━━━━━ Data to use

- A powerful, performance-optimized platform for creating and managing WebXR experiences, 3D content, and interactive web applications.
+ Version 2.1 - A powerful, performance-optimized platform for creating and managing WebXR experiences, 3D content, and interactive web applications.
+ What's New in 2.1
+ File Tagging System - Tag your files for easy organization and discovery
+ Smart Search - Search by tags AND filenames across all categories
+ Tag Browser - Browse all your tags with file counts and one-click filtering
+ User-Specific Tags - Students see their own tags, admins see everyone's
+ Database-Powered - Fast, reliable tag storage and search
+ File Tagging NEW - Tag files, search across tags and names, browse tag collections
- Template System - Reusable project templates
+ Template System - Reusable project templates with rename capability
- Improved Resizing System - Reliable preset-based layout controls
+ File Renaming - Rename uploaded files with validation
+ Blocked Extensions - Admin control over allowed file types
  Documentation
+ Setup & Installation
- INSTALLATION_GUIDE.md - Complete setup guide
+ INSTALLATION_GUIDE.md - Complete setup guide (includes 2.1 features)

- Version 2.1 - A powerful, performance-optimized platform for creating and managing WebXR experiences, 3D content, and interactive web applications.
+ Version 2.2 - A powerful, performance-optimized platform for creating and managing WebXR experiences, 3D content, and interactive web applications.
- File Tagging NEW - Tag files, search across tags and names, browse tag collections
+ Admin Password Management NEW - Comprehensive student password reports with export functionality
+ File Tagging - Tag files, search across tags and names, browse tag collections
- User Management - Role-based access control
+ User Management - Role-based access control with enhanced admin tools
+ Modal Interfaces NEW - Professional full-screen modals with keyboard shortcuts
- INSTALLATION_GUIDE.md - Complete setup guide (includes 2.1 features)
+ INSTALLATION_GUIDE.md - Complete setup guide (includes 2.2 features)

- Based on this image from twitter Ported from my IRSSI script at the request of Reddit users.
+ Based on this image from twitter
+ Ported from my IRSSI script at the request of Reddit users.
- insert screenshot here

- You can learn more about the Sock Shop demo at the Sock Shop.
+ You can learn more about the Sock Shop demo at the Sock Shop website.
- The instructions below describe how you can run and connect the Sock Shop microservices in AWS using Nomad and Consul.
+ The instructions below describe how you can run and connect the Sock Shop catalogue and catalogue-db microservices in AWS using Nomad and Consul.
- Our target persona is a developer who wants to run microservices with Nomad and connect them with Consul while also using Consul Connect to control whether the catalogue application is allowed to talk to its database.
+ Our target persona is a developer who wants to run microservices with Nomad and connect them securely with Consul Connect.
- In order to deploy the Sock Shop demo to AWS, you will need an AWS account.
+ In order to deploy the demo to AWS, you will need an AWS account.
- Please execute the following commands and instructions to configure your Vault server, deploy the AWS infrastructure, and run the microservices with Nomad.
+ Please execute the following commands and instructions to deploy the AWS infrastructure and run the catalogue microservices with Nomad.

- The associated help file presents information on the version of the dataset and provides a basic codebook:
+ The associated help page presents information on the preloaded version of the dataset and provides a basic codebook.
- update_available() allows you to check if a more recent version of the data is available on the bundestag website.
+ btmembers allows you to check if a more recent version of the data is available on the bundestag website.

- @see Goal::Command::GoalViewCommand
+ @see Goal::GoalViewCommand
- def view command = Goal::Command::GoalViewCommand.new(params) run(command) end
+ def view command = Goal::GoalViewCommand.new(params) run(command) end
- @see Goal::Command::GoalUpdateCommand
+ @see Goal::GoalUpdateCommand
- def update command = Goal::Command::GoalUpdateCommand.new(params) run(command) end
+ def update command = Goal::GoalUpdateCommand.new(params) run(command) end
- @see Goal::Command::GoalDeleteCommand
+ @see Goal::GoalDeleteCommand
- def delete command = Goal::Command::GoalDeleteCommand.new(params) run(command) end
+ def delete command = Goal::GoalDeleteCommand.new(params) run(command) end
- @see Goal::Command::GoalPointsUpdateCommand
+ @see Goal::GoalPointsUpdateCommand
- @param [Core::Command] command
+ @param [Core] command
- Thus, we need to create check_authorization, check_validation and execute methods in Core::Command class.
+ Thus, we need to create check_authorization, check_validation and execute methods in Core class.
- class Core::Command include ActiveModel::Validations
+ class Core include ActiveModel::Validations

━━━━━━━━━━

Look above for the line with "(includes 2.2 features)"; retype exactly that line, every line after it up to the line with "a basic codebook.", and that line too, nothing else.

- [Task solution]:
+ INSTALLATION_GUIDE.md - Complete setup guide (includes 2.2 features)

- Based on this image from twitter Ported from my IRSSI script at the request of Reddit users.
+ Based on this image from twitter
+ Ported from my IRSSI script at the request of Reddit users.
- insert screenshot here

- You can learn more about the Sock Shop demo at the Sock Shop.
+ You can learn more about the Sock Shop demo at the Sock Shop website.
- The instructions below describe how you can run and connect the Sock Shop microservices in AWS using Nomad and Consul.
+ The instructions below describe how you can run and connect the Sock Shop catalogue and catalogue-db microservices in AWS using Nomad and Consul.
- Our target persona is a developer who wants to run microservices with Nomad and connect them with Consul while also using Consul Connect to control whether the catalogue application is allowed to talk to its database.
+ Our target persona is a developer who wants to run microservices with Nomad and connect them securely with Consul Connect.
- In order to deploy the Sock Shop demo to AWS, you will need an AWS account.
+ In order to deploy the demo to AWS, you will need an AWS account.
- Please execute the following commands and instructions to configure your Vault server, deploy the AWS infrastructure, and run the microservices with Nomad.
+ Please execute the following commands and instructions to deploy the AWS infrastructure and run the catalogue microservices with Nomad.

- The associated help file presents information on the version of the dataset and provides a basic codebook:
+ The associated help page presents information on the preloaded version of the dataset and provides a basic codebook.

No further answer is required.